When we wore these we were empowered to boss everyone in the whole school around which we already did (have you ever met a fifth grade girl?) but with the cape we were official bossy girls. We kept the peace by patrolling the lunchroom to make sure people lined up properly in the milk line and didn't talk too loud or have any fun.

Even among the Service Girls I was extra bossy and this trait propelled me through the Service Girl ranks to lieutenant. I wish I could say I made it to captain but I did not. Jane Mach was our captain (damn her!) and though I envied her I served her faithfully and loyally and to this day would follow Jane into any kind of skirmish if called upon.

Because she and I held these elite stations we were called upon to fulfill the highest post in the land --Office Service Girls (I think that's what we were called, if I messed any of this up I hope a former Service Girl will set me straight).

In this capacity we were left alone to answer the phone and greet visitors while the secretary Mrs. Zeuner and the principal Mr. Jacobi went to the teachers' lounge for lunch (and no doubt a smoke). We were highly trained and answered the phone dutifully with "Hello, Moraine School student speaking, may I help you?" and also learned never to say things like, "Yes, Mr. Jacobi is here but he's in the bathroom right now" and other valuable life skills. We also got to dole out ice packs and band aids to the wounded furthering our social status to giddy heights.
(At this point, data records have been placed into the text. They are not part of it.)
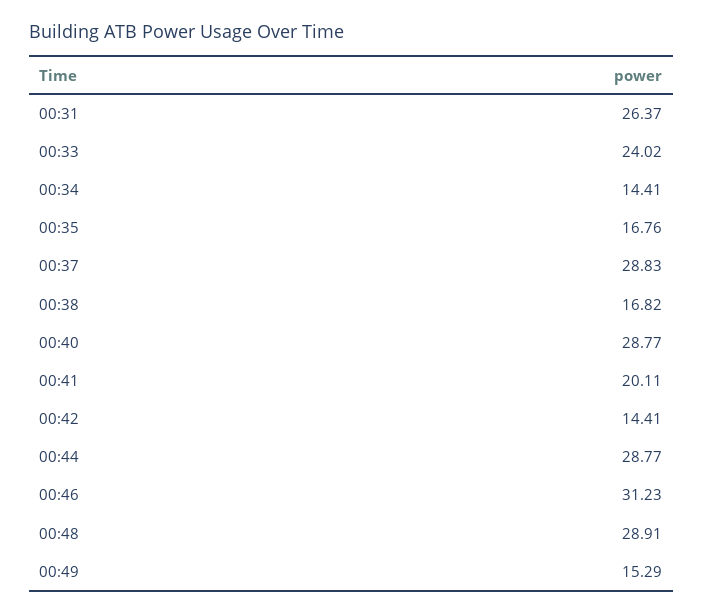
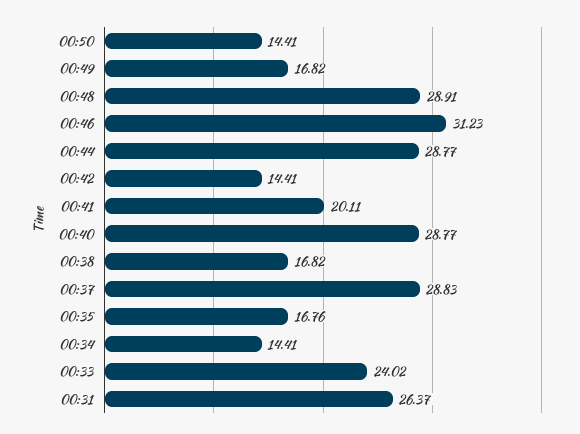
00:49: 15.29 -> 16.82
00:50: none -> 14.41

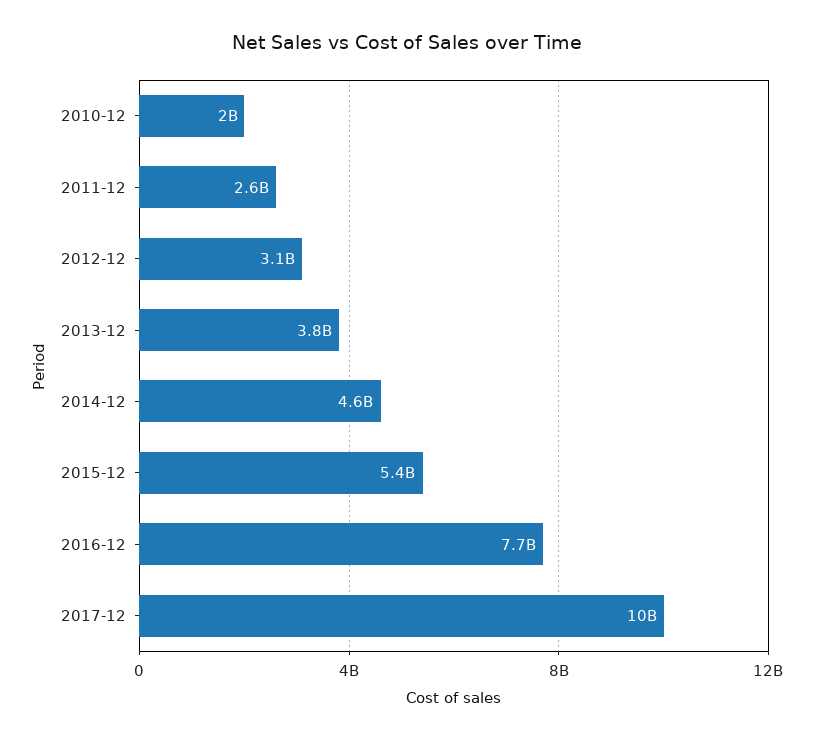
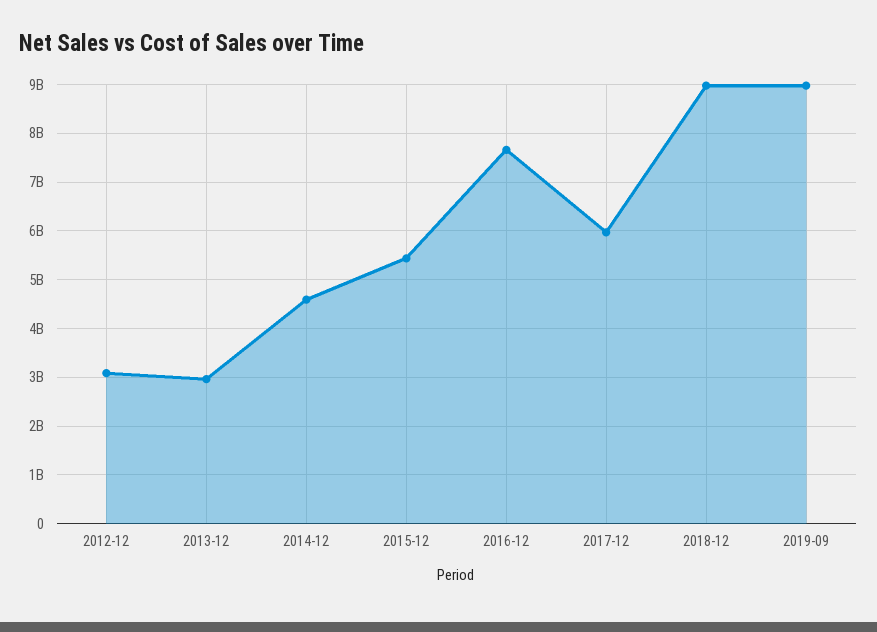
2010-12: 2000000000 -> none
2011-12: 2600000000 -> none
2013-12: 3800000000 -> 3000000000
2017-12: 10000000000 -> 6000000000
2018-12: none -> 9000000000
2019-09: none -> 9000000000

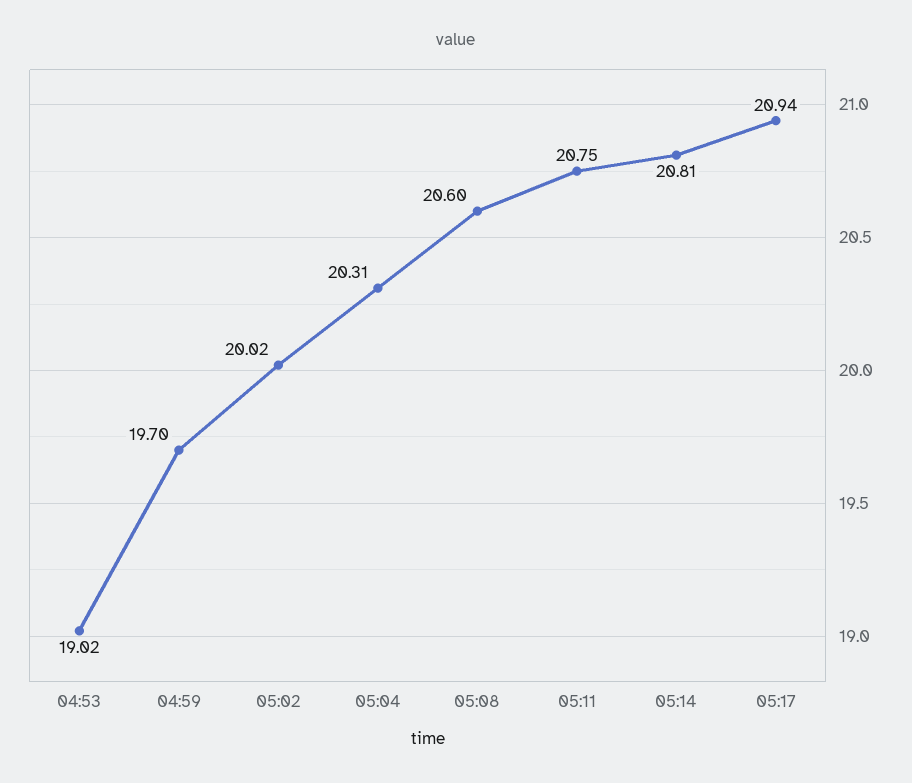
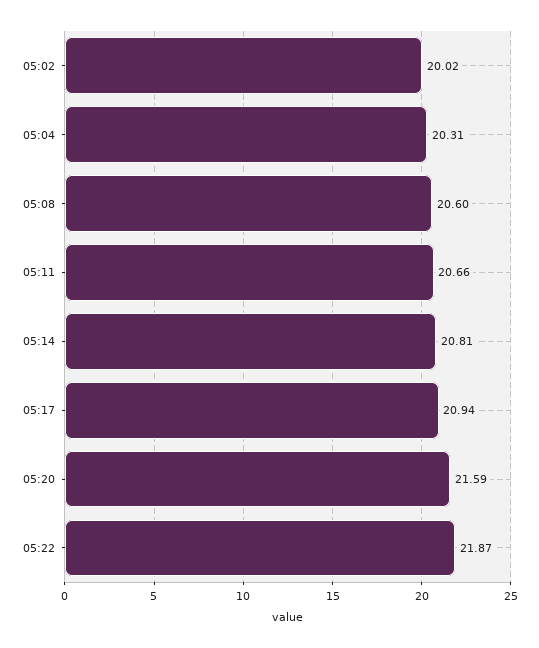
04:53: 19.02 -> none
04:59: 19.7 -> none
05:11: 20.75 -> 20.66
05:20: none -> 21.59
05:22: none -> 21.87

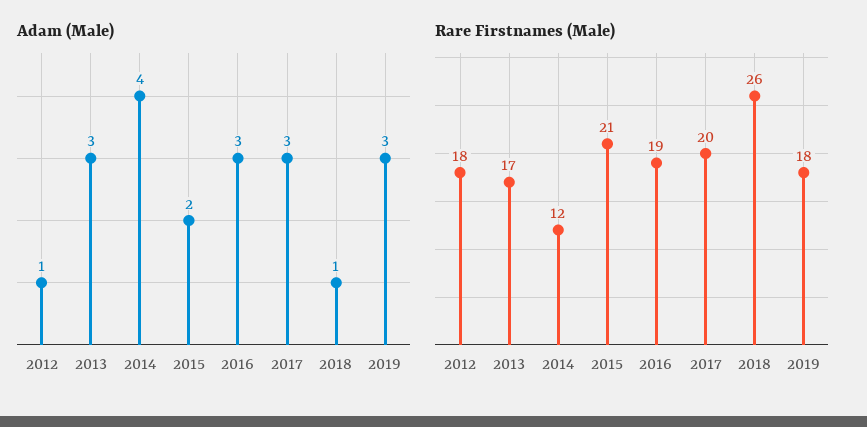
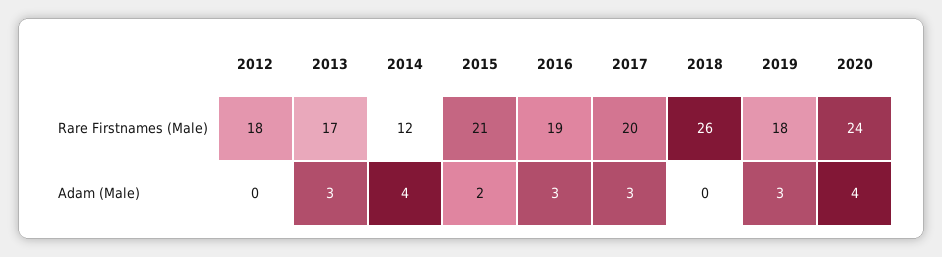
Adam (Male), 2012: 1 -> 0
Adam (Male), 2018: 1 -> 0
Rare Firstnames (Male), 2020: none -> 24
Adam (Male), 2020: none -> 4

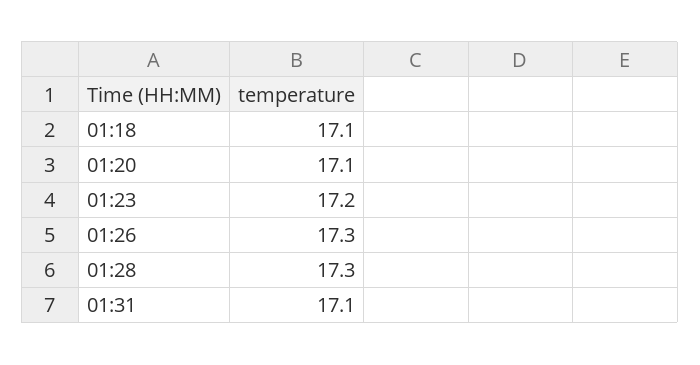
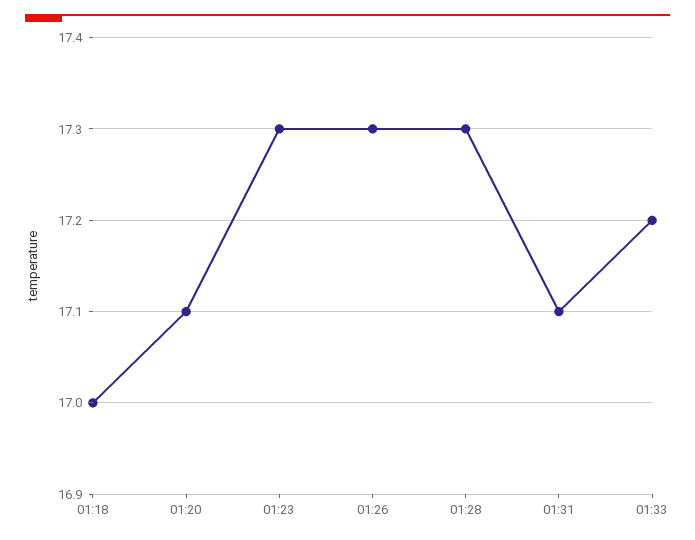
01:18: 17.1 -> 17
01:23: 17.2 -> 17.3
01:33: none -> 17.2

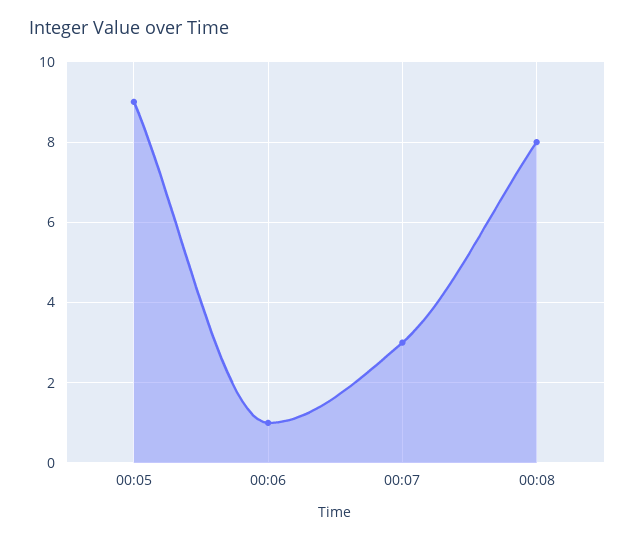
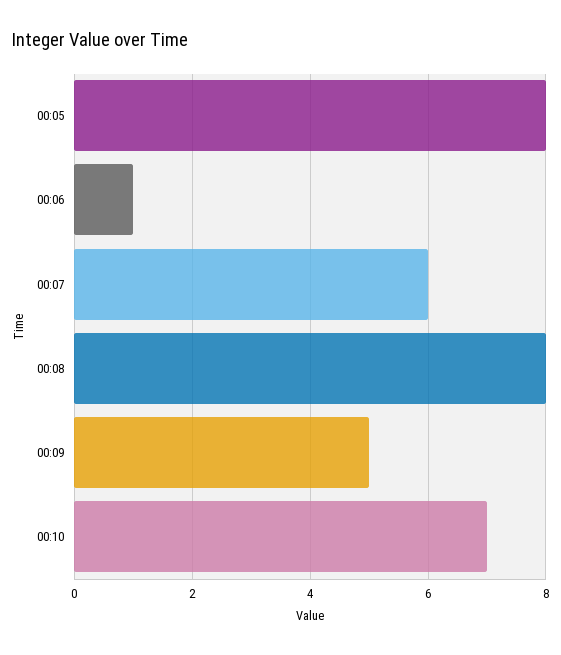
00:05: 9 -> 8
00:07: 3 -> 6
00:09: none -> 5
00:10: none -> 7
I have fond memories of my official bossy time but when I told all of this to my kids they just found it all hilarious (especially the part about the capes) and they were a little amazed that there was ever a time when 10-year-olds were allowed to run a school office as they have grown up in a world where school offices are run not unlike Homeland Security.

Anyhoo, even though we arrived an hour and a half late to my Grandma's house it was worth it to have the opportunity to show my kids the house I grew up in and the schools I attended and tell them "funny" stories.

I just wish I still had my Service Girl cape because this place could use a little discipline.

1 comment:

  1. Interesting concept, those Service Jugend capes, hahaha.